_TASK PROMPT_. Write out every record below exactly, leaving the pictures out.
──────── DATA SHOWN ────────
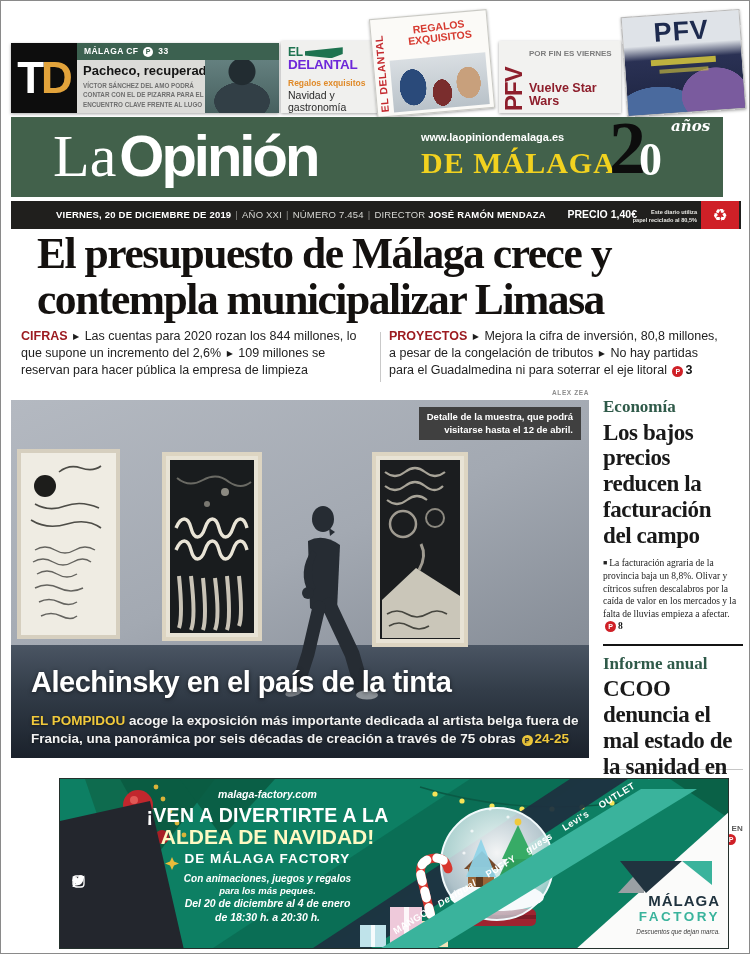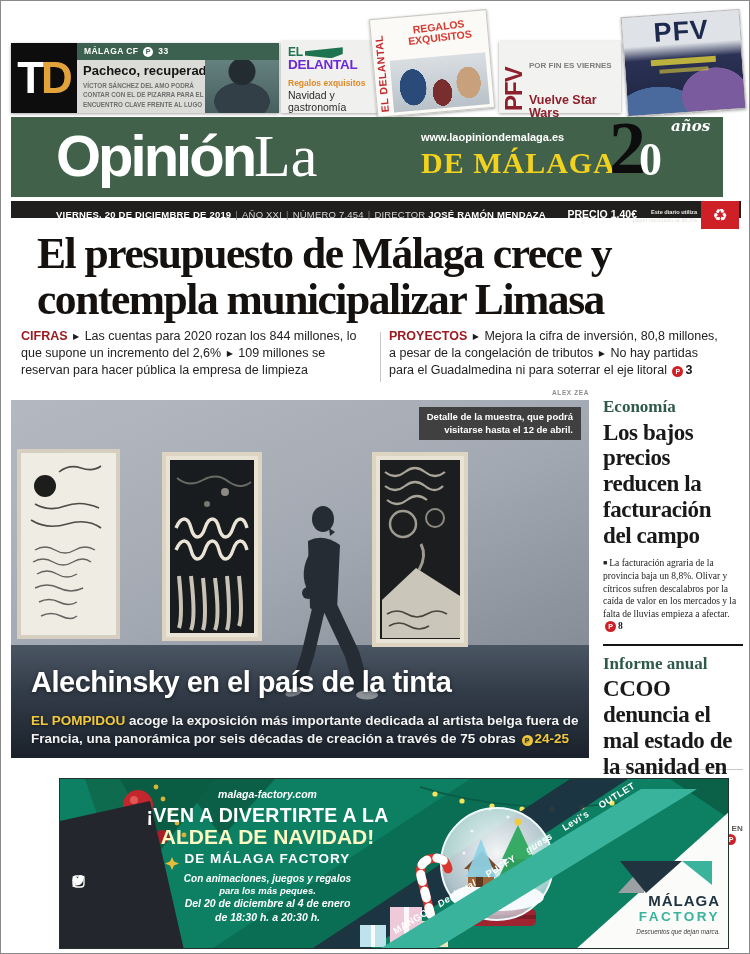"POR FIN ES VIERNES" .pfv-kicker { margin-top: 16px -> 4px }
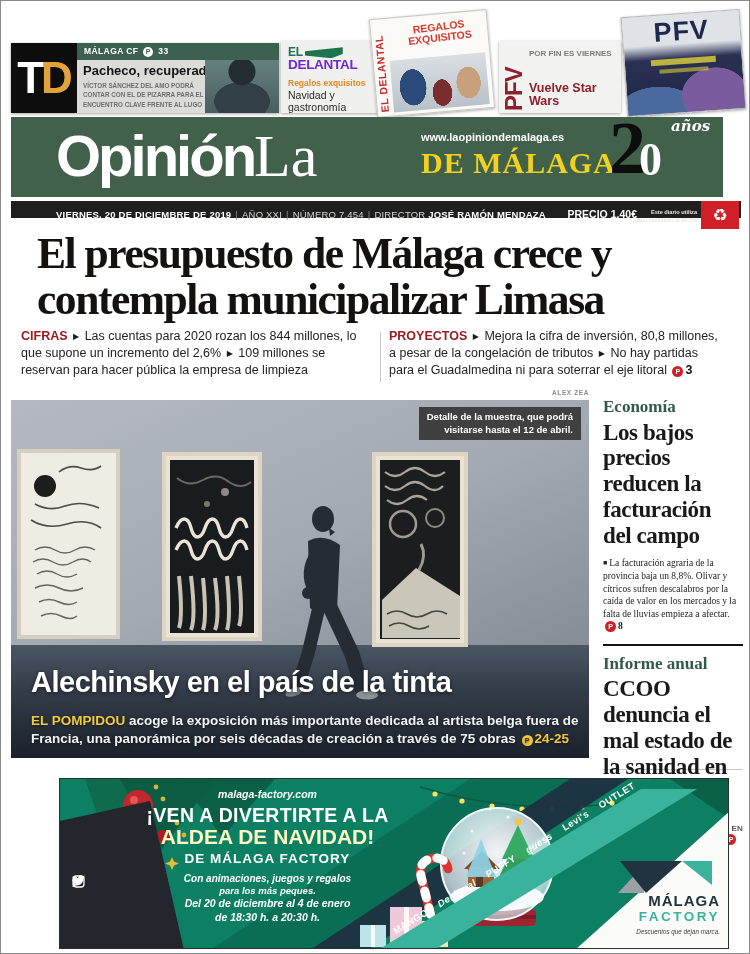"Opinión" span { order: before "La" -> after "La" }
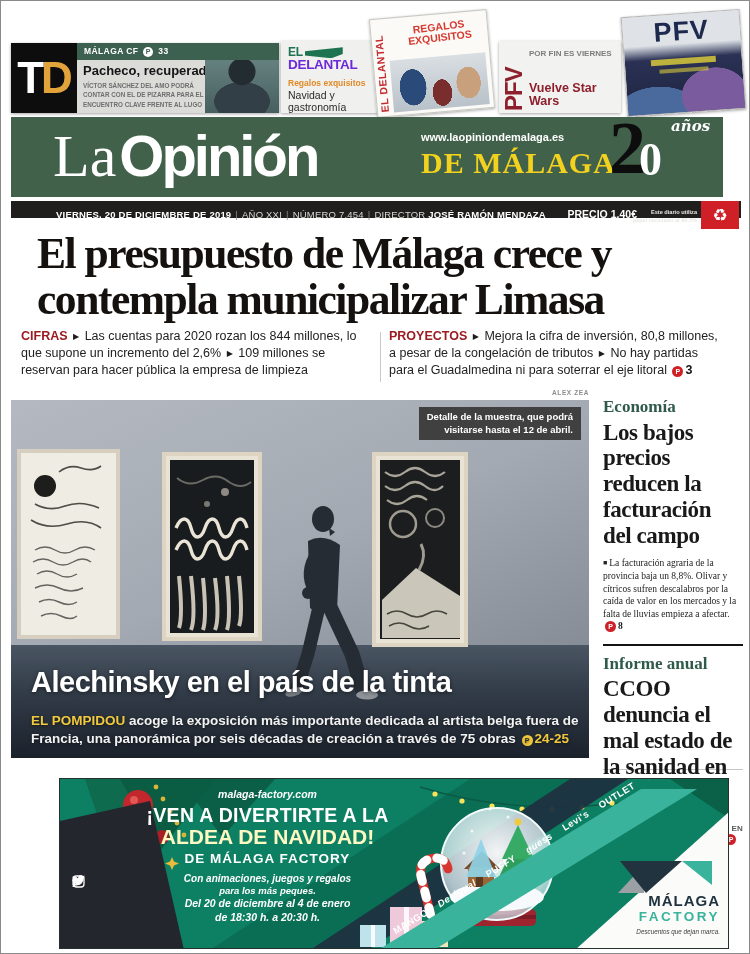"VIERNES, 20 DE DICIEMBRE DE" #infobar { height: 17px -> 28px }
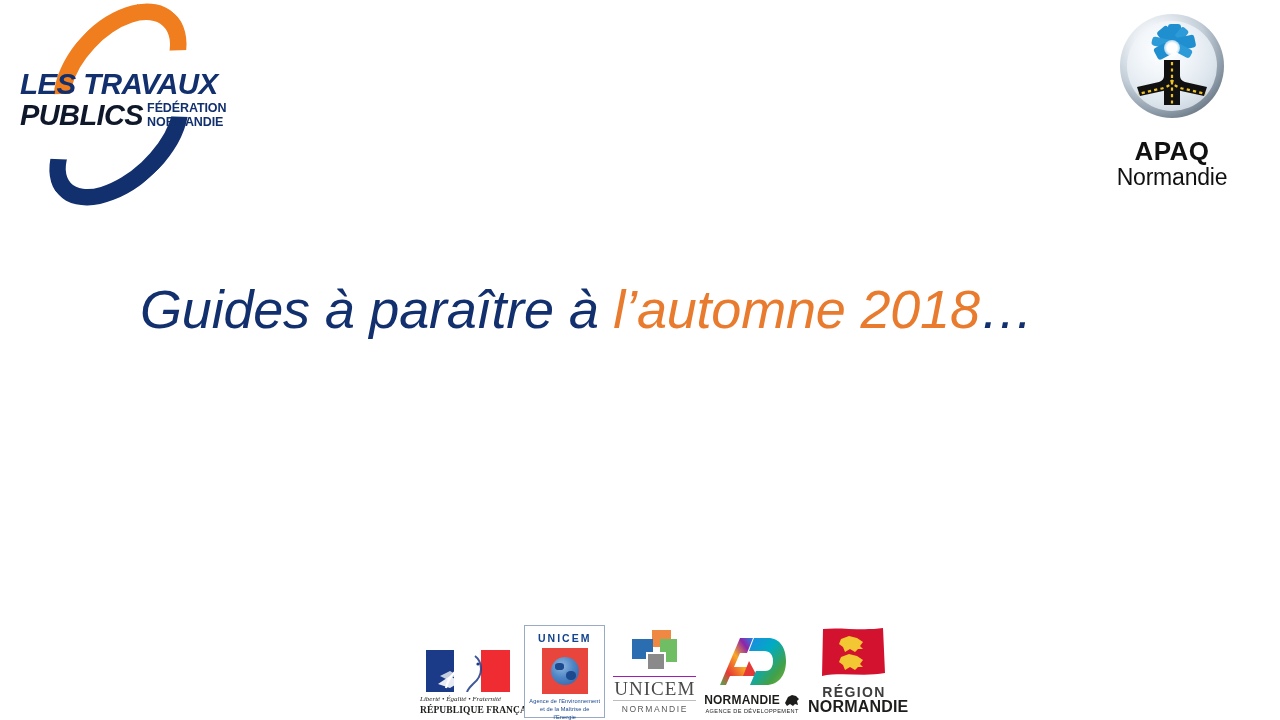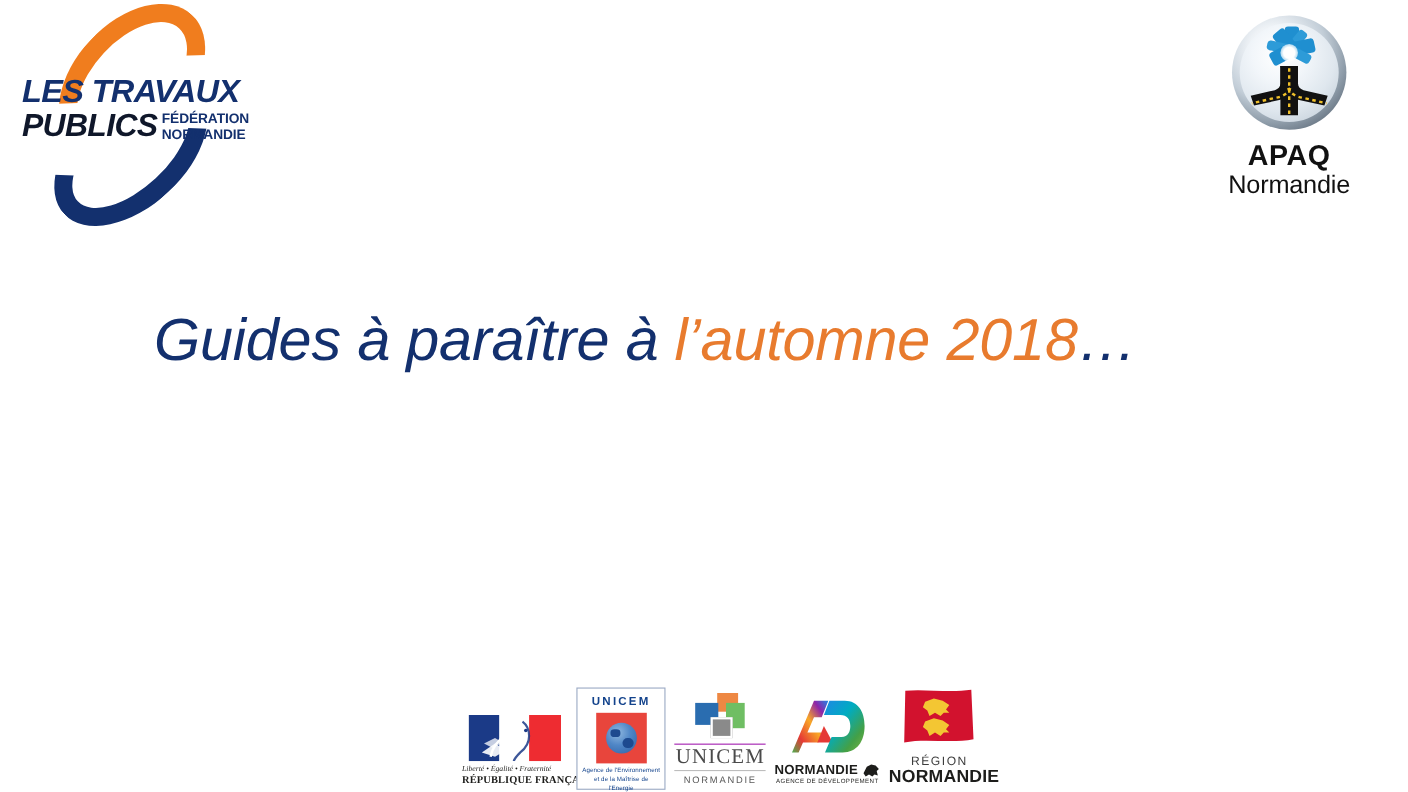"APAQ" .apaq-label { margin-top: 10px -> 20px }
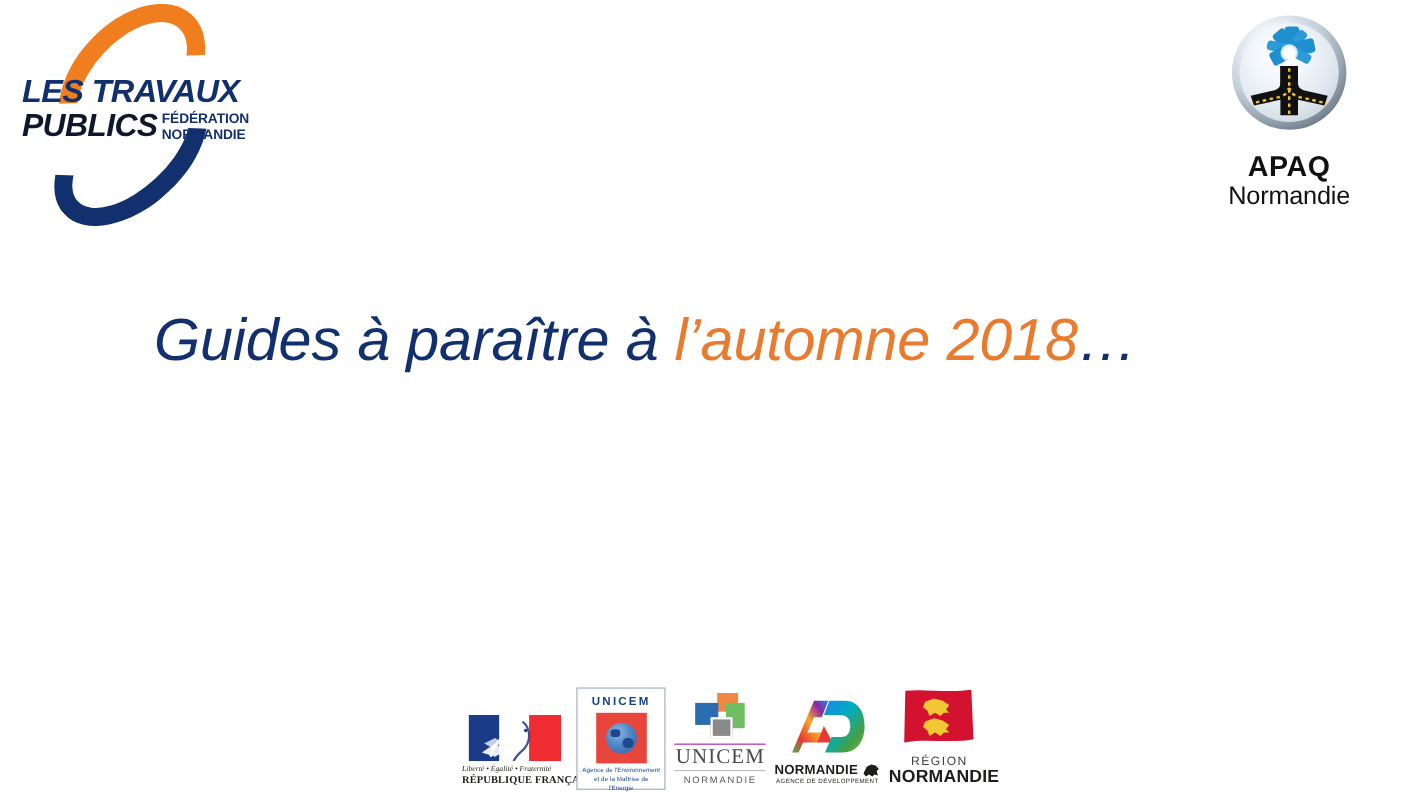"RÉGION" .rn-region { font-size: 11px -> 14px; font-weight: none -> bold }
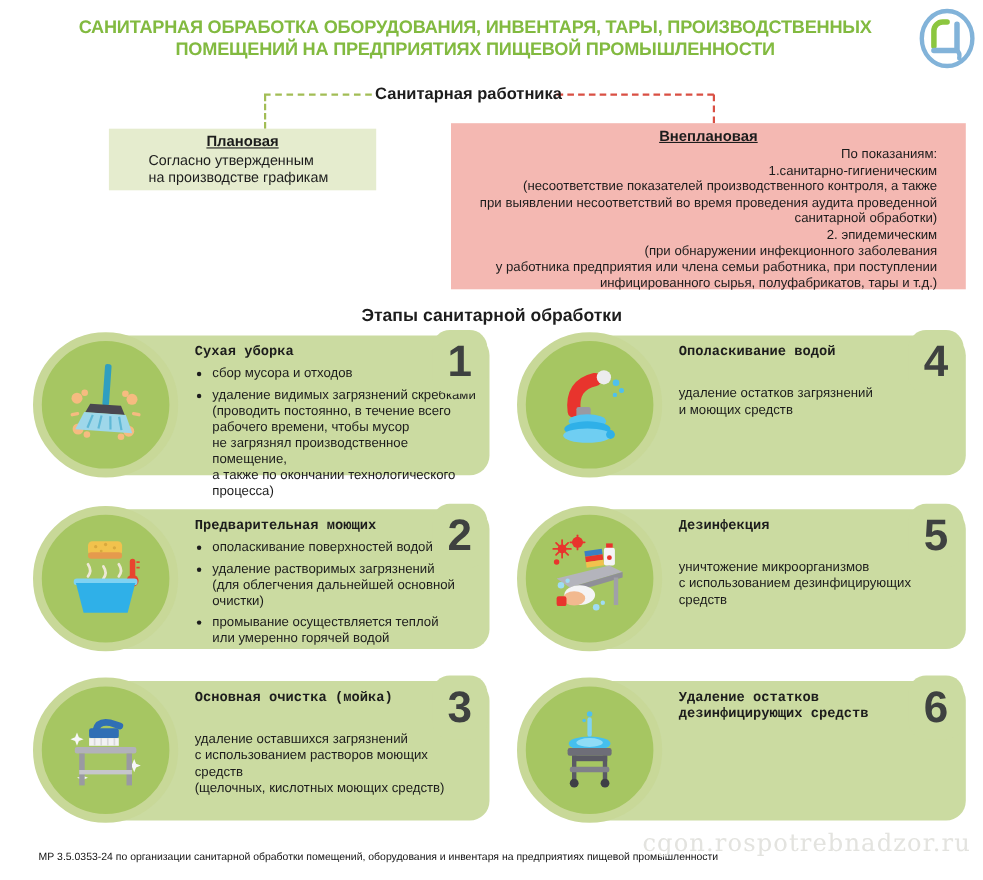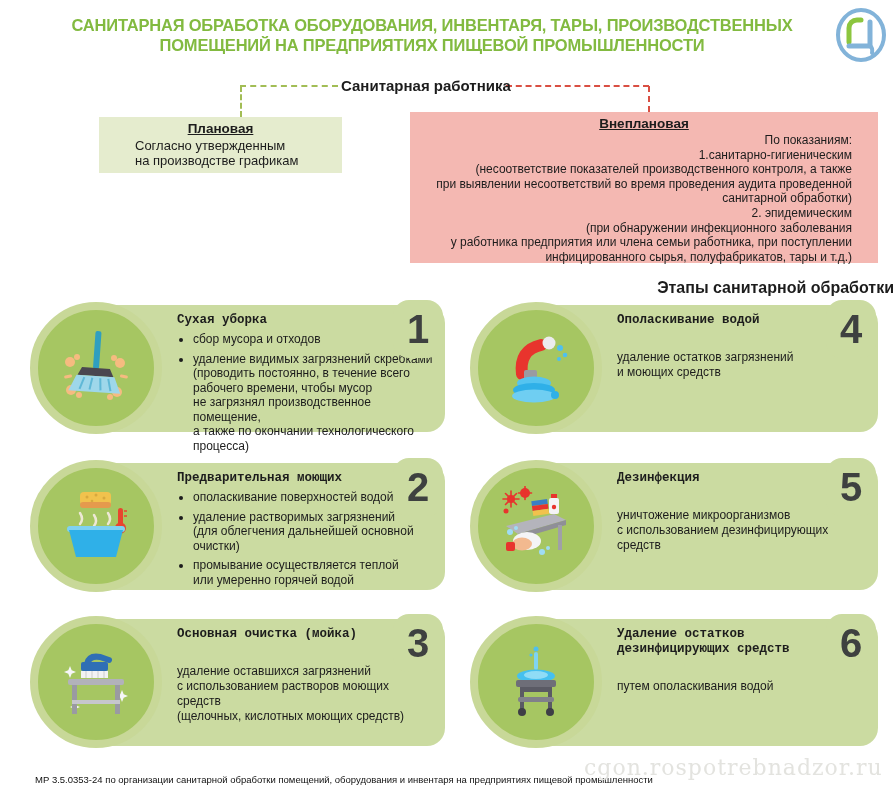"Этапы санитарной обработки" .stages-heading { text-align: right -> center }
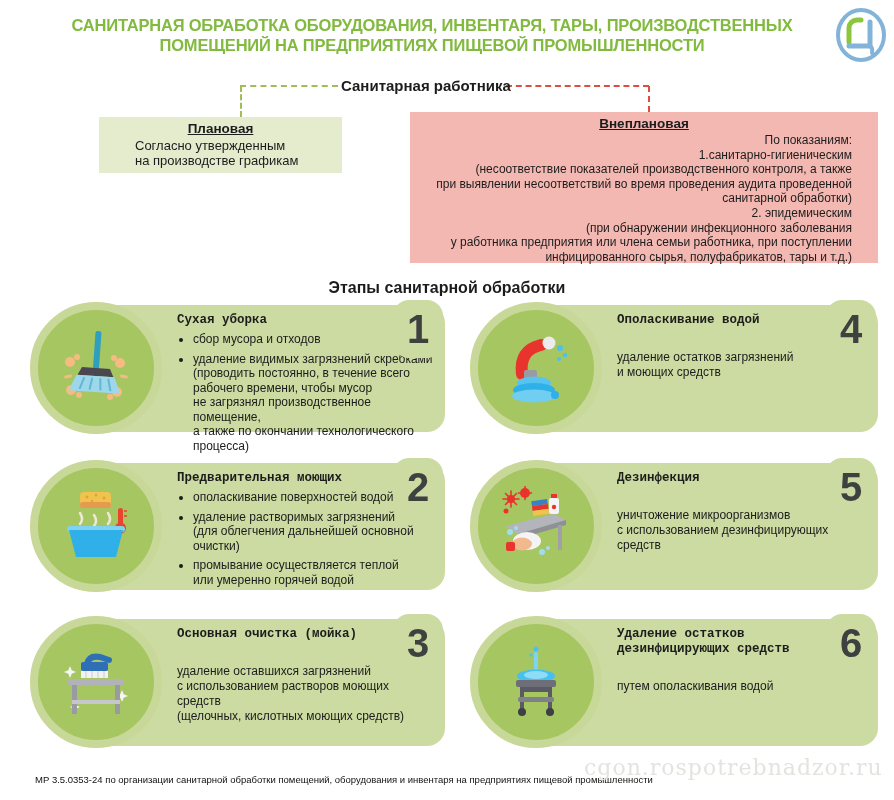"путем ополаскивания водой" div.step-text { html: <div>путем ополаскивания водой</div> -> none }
────────
_PROBLEM SOLUTION_.
"POR FIN ES VIERNES" .pfv-kicker { margin-top: 16px -> 4px }
"Opinión" span { order: before "La" -> after "La" }
"VIERNES, 20 DE DICIEMBRE DE" #infobar { height: 17px -> 28px }
"APAQ" .apaq-label { margin-top: 10px -> 20px }
"RÉGION" .rn-region { font-size: 11px -> 14px; font-weight: none -> bold }
"Этапы санитарной обработки" .stages-heading { text-align: right -> center }
"путем ополаскивания водой" div.step-text { html: <div>путем ополаскивания водой</div> -> none }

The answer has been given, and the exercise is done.